▶ **RECORDS FOR THIS EXERCISE**:

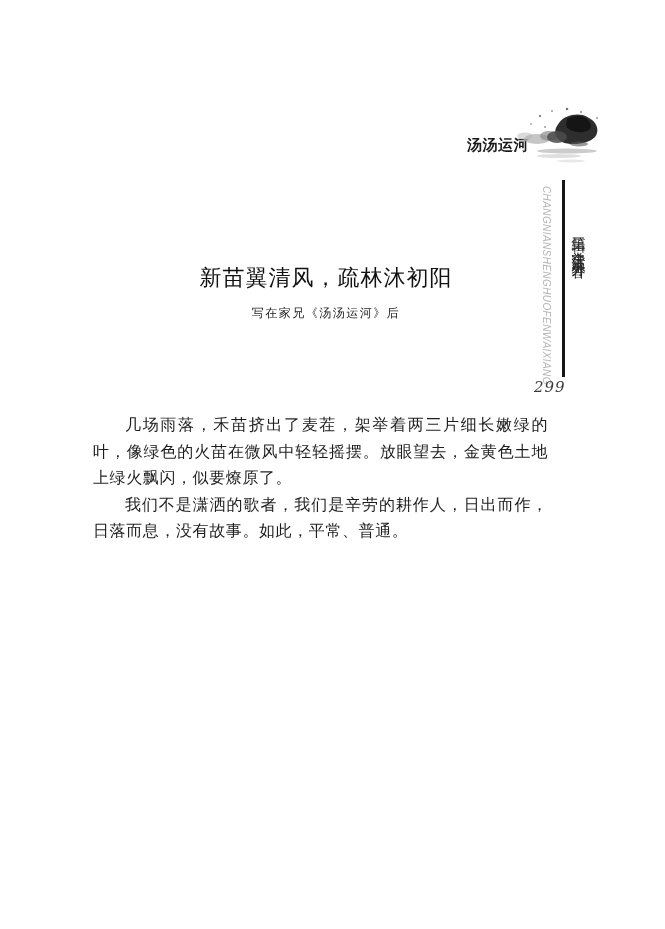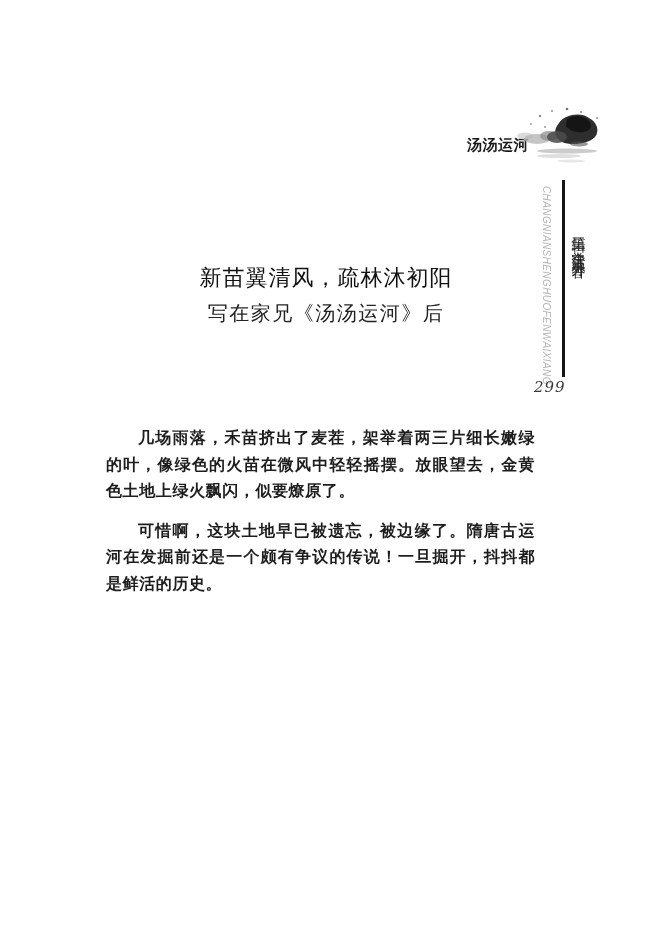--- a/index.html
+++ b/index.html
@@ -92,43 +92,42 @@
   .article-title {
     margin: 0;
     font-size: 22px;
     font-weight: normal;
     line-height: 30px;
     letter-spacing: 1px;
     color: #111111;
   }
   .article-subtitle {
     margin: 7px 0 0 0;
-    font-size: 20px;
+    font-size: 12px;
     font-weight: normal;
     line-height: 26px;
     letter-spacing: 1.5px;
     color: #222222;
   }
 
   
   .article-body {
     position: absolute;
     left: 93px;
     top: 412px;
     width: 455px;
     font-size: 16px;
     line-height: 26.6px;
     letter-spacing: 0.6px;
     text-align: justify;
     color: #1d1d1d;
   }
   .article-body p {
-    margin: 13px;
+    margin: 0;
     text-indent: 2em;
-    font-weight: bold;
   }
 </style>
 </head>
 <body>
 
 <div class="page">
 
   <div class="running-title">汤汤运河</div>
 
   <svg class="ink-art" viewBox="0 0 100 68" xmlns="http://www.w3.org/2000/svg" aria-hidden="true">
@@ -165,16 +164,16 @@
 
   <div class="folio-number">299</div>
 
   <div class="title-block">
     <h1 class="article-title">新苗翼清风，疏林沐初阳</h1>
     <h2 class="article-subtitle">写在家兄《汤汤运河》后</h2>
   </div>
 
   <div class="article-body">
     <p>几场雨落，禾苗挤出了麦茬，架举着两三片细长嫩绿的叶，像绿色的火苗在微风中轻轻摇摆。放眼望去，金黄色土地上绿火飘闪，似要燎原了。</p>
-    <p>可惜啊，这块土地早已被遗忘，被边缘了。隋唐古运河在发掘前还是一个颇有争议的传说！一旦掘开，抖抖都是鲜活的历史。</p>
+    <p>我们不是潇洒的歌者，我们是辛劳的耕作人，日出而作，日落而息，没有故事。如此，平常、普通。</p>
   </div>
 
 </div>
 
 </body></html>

▶ **DESCRIPTION OF THE TASK**:
Repeat every entry above precisely, leaving each picture out.

▶ **SOLUTION TO THE EXERCISE**:
--- a/index.html
+++ b/index.html
@@ -92,43 +92,42 @@
   .article-title {
     margin: 0;
     font-size: 22px;
     font-weight: normal;
     line-height: 30px;
     letter-spacing: 1px;
     color: #111111;
   }
   .article-subtitle {
     margin: 7px 0 0 0;
-    font-size: 20px;
+    font-size: 12px;
     font-weight: normal;
     line-height: 26px;
     letter-spacing: 1.5px;
     color: #222222;
   }
 
   
   .article-body {
     position: absolute;
     left: 93px;
     top: 412px;
     width: 455px;
     font-size: 16px;
     line-height: 26.6px;
     letter-spacing: 0.6px;
     text-align: justify;
     color: #1d1d1d;
   }
   .article-body p {
-    margin: 13px;
+    margin: 0;
     text-indent: 2em;
-    font-weight: bold;
   }
 </style>
 </head>
 <body>
 
 <div class="page">
 
   <div class="running-title">汤汤运河</div>
 
   <svg class="ink-art" viewBox="0 0 100 68" xmlns="http://www.w3.org/2000/svg" aria-hidden="true">
@@ -165,16 +164,16 @@
 
   <div class="folio-number">299</div>
 
   <div class="title-block">
     <h1 class="article-title">新苗翼清风，疏林沐初阳</h1>
     <h2 class="article-subtitle">写在家兄《汤汤运河》后</h2>
   </div>
 
   <div class="article-body">
     <p>几场雨落，禾苗挤出了麦茬，架举着两三片细长嫩绿的叶，像绿色的火苗在微风中轻轻摇摆。放眼望去，金黄色土地上绿火飘闪，似要燎原了。</p>
-    <p>可惜啊，这块土地早已被遗忘，被边缘了。隋唐古运河在发掘前还是一个颇有争议的传说！一旦掘开，抖抖都是鲜活的历史。</p>
+    <p>我们不是潇洒的歌者，我们是辛劳的耕作人，日出而作，日落而息，没有故事。如此，平常、普通。</p>
   </div>
 
 </div>
 
 </body></html>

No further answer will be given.